--- Given records Enclosed Below ---

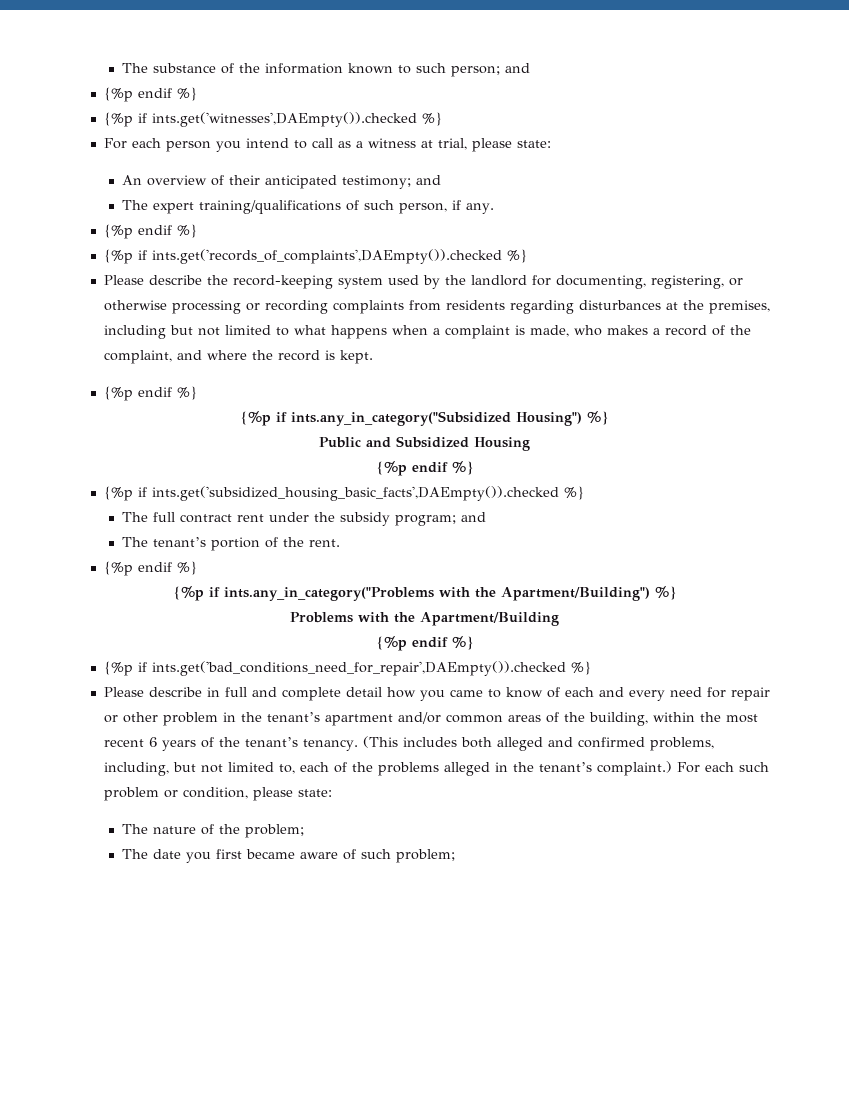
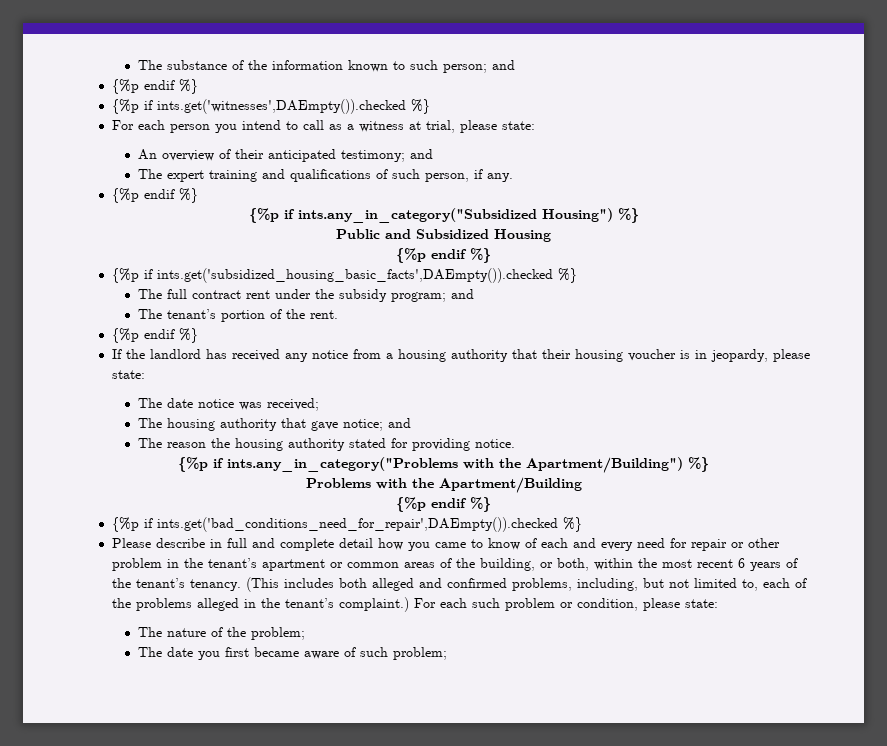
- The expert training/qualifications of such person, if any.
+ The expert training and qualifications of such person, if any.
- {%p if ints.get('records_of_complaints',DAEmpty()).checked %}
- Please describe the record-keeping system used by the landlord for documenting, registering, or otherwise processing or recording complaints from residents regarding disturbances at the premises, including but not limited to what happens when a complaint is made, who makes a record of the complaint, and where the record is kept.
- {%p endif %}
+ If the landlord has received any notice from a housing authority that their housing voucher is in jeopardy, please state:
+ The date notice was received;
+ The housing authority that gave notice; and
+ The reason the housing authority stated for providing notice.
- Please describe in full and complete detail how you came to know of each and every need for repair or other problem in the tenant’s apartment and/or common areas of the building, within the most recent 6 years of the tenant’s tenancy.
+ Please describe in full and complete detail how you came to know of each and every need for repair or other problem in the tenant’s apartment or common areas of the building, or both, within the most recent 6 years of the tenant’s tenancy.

--- End of Enclosed Given records ---
--- Given records Enclosed Below ---

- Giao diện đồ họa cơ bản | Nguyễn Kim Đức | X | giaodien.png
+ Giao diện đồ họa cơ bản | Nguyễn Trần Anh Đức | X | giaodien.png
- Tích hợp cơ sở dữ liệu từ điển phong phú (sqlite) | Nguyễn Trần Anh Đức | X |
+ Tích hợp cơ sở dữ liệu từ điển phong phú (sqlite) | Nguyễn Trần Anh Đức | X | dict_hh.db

--- End of Enclosed Given records ---

*What is being asked:* Using the records above, copy word for word the line with "gave notice; and", the line with "- Please describe in", and every line between them.

*Answer section:*
+ The housing authority that gave notice; and
+ The reason the housing authority stated for providing notice.
- Please describe in full and complete detail how you came to know of each and every need for repair or other problem in the tenant’s apartment and/or common areas of the building, within the most recent 6 years of the tenant’s tenancy.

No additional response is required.